孤独な人は「内なる声」と会話するため脳に特徴があることが判明
孤独であるかどうかは人の幸福を大きく左右するといわれていますが、孤独であるか否かは脳の特徴からも判別可能なことが新たな研究で示されました。
The default network of the human brain is associated with perceived social isolation | Nature Communications
https://www.nature.com/articles/s41467-020-20039-w
Lonely people have a unique brain signature, perhaps due to so much imagined social contact
https://www.psychnewsdaily.com/lonely-people-have-a-unique-brain-signature-perhaps-due-to-so-much-imagined-social-contact/
カナダにあるマギル大学の研究者たちは、イギリスのオープンデータベースであるUKBiobankの情報を利用し、3万8701人の脳スキャン画像を調査しました。被験者の内訳は、47.5%が男性、52.5%が女性で、年齢は40~69歳とのこと。被験者は自分が孤独かどうかについてのアンケートに回答しており、孤独を感じると答えた人は全体の13%。うち39%が男性、61%が女性でした。

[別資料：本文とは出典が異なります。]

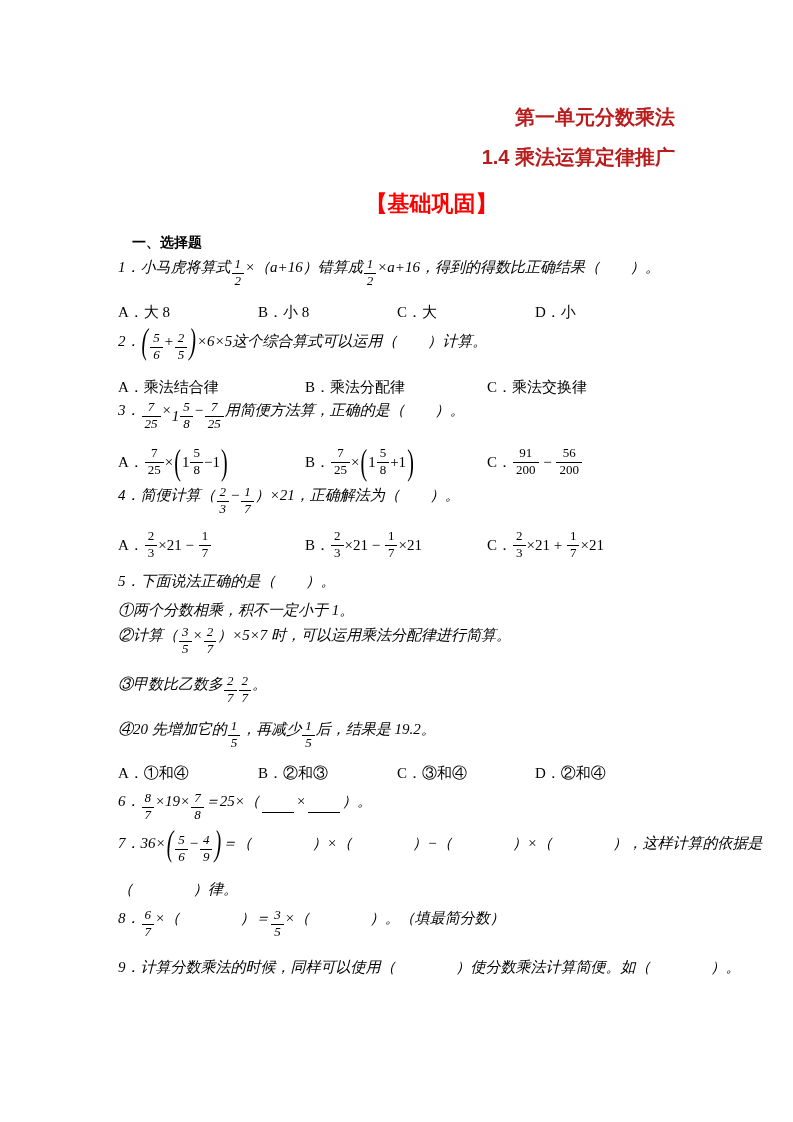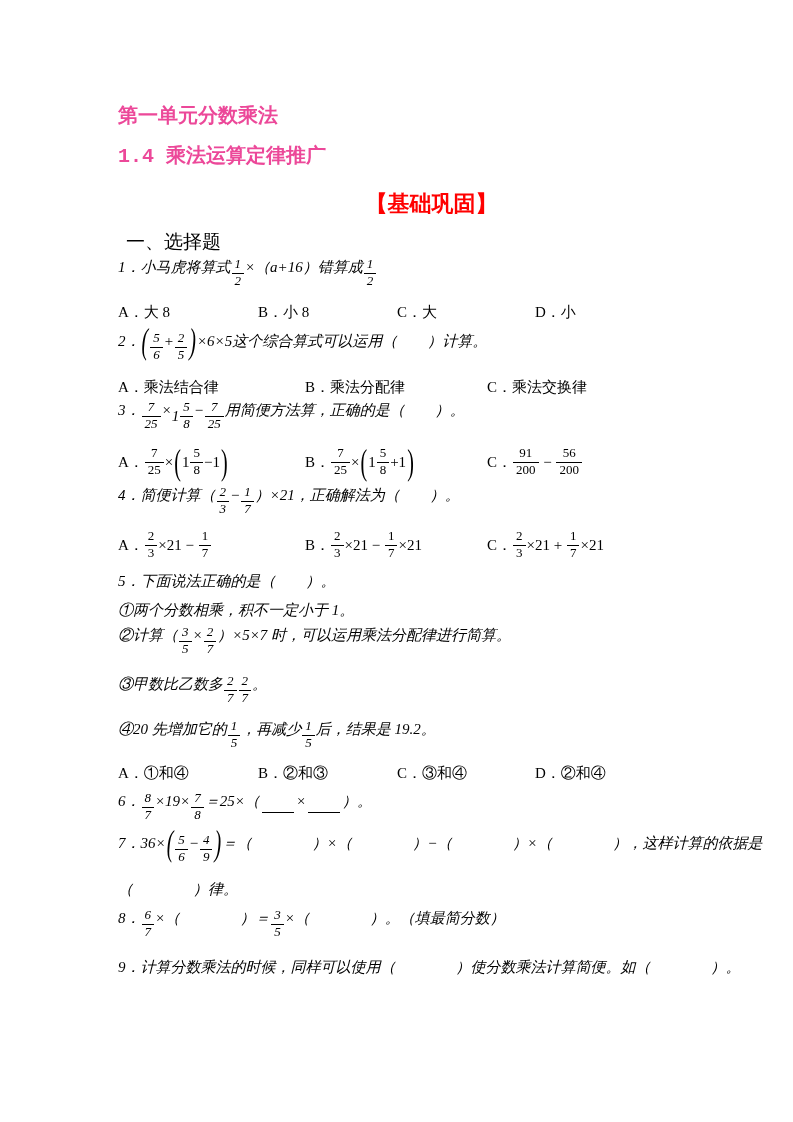--- a/index.html
+++ b/index.html
@@ -2,31 +2,31 @@
 <html><head>
 <meta charset="utf-8">
 <style>
   html,body{margin:0;padding:0;background:#fff;}
   .page{
     position:relative;box-sizing:border-box;width:793px;height:1122px;
     background:#ffffff;padding:104px 40px 0 118px;
     font-family:"Liberation Serif",serif;font-size:15px;color:#000;overflow:hidden;
   }
   .doc-title{
-    font-family:Liberation Mono, monospace;font-weight:700;color:#ec4899;
-    font-size:20px;line-height:26px;text-align:left;margin:0 78px 14px 0;
+    font-family:Liberation Sans, sans-serif;font-weight:700;color:#b91c1c;
+    font-size:20px;line-height:26px;text-align:right;margin:0 78px 14px 0;
   }
   .lesson{margin-bottom:20px;}
   .banner{
     font-family:"Liberation Sans",sans-serif;font-weight:700;color:#ff0000;
     font-size:22px;line-height:28px;margin:0 0 14px -8px;text-align:center;
   }
   .part-head{
-    font-family:"Liberation Sans",sans-serif;font-weight:400;
-    font-size:19px;line-height:20px;margin:0 8px 5px;
+    font-family:"Liberation Sans",sans-serif;font-weight:700;
+    font-size:14px;line-height:20px;margin:0 14px 5px;
   }
   .mathline{display:flex;align-items:flex-start;white-space:pre;line-height:20px;font-style:italic;}
   .opts{display:grid;align-items:center;line-height:20px;}
   .cols4{grid-template-columns:140px 139px 138px 1fr;}
   .cols3{grid-template-columns:187px 182px 1fr;}
   .opt{display:inline-flex;align-items:center;white-space:pre;}
   .frac{display:inline-flex;flex-direction:column;align-items:center;
         font-size:13px;line-height:1.15;margin:0 1px;}
   .frac .num{align-self:stretch;text-align:center;border-bottom:1px solid #000;padding:0 3px 1px;}
   .frac .den{padding:0 3px;}
@@ -43,21 +43,21 @@
 <body>
 
 <div class="page">
 
   <h1 class="doc-title">第一单元分数乘法</h1>
   <h2 class="doc-title lesson">1.4 乘法运算定律推广</h2>
   <div class="banner">【基础巩固】</div>
 
   <div class="part-head">一、选择题</div>
 
-  <div class="mathline mh40 mb5"><span>1．小马虎将算式</span><span class="frac"><span class="num">1</span><span class="den">2</span></span><span>×（a+16）错算成</span><span class="frac"><span class="num">1</span><span class="den">2</span></span></div>
+  <div class="mathline mh40 mb5"><span>1．小马虎将算式</span><span class="frac"><span class="num">1</span><span class="den">2</span></span><span>×（a+16）错算成</span><span class="frac"><span class="num">1</span><span class="den">2</span></span><span>×a+16，得到的得数比正确结果（　　）。</span></div>
   <div class="opts cols4 h20 mb9">
       <span class="opt"><span>A．</span><span class="opt"><span>大 8</span></span></span>
       <span class="opt"><span>B．</span><span class="opt"><span>小 8</span></span></span>
       <span class="opt"><span>C．</span><span class="opt"><span>大</span></span></span>
       <span class="opt"><span>D．</span><span class="opt"><span>小</span></span></span>
     </div>
 
   <div class="mathline mh43 mb3"><span>2．</span><span class="bigp">(</span><span class="frac"><span class="num">5</span><span class="den">6</span></span><span>+</span><span class="frac"><span class="num">2</span><span class="den">5</span></span><span class="bigp">)</span><span>×6×5这个综合算式可以运用（　　）计算。</span></div>
   <div class="opts cols3 h20 mb3">
       <span class="opt"><span>A．</span><span class="opt"><span>乘法结合律</span></span></span>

アンケート結果と脳スキャン画像の関係を研究チームが分析したところ、自分は孤独であると答えた人は、「デフォルトモードネットワーク」と呼ばれる脳領域のいくつかが、孤独ではないと答えた人に比べて大きいことが判明しました。デフォルトモードネットワークは自己認識や記憶に関係する部位といわれており、人が内省したり何かを想像したりする時に活性化するといわれています。
これまでの研究から孤独を感じる人は社会的経験の欠如を補うために頭の中で考えることにより集中しやすいことがわかっています。これらの人の思考パターンには、平均以上の「回想」と「想像上の社会的交流」が含まれるため、自己について考えることが増加することでデフォルトモードネットワークの領域に影響があった可能性が考えられるとのこと。
「望む社会的経験が欠如することにより、社会的な空虚を満たすべく、孤独な人は内なる認識に偏る傾向があるのかもしれません」と研究者は述べています。
2007年には孤独な人は動物やガジェットといった人間以外のものを人間のように扱うことや、架空の会話が多いことが示されており、これは今回の研究結果とも一致します。
新型コロナウイルス感染症(COVID-19)の流行で外出が制限されるようになり、孤独を感じる高齢者の数は2倍になったといわれています。孤独であることは健康上のリスクとなり、肥満よりもはるかに有害とも指摘されることもあります。今回の研究は、孤独が脳でどのように機能するのかを理解し、孤独という疾患の予防や治療につながるものとみられています。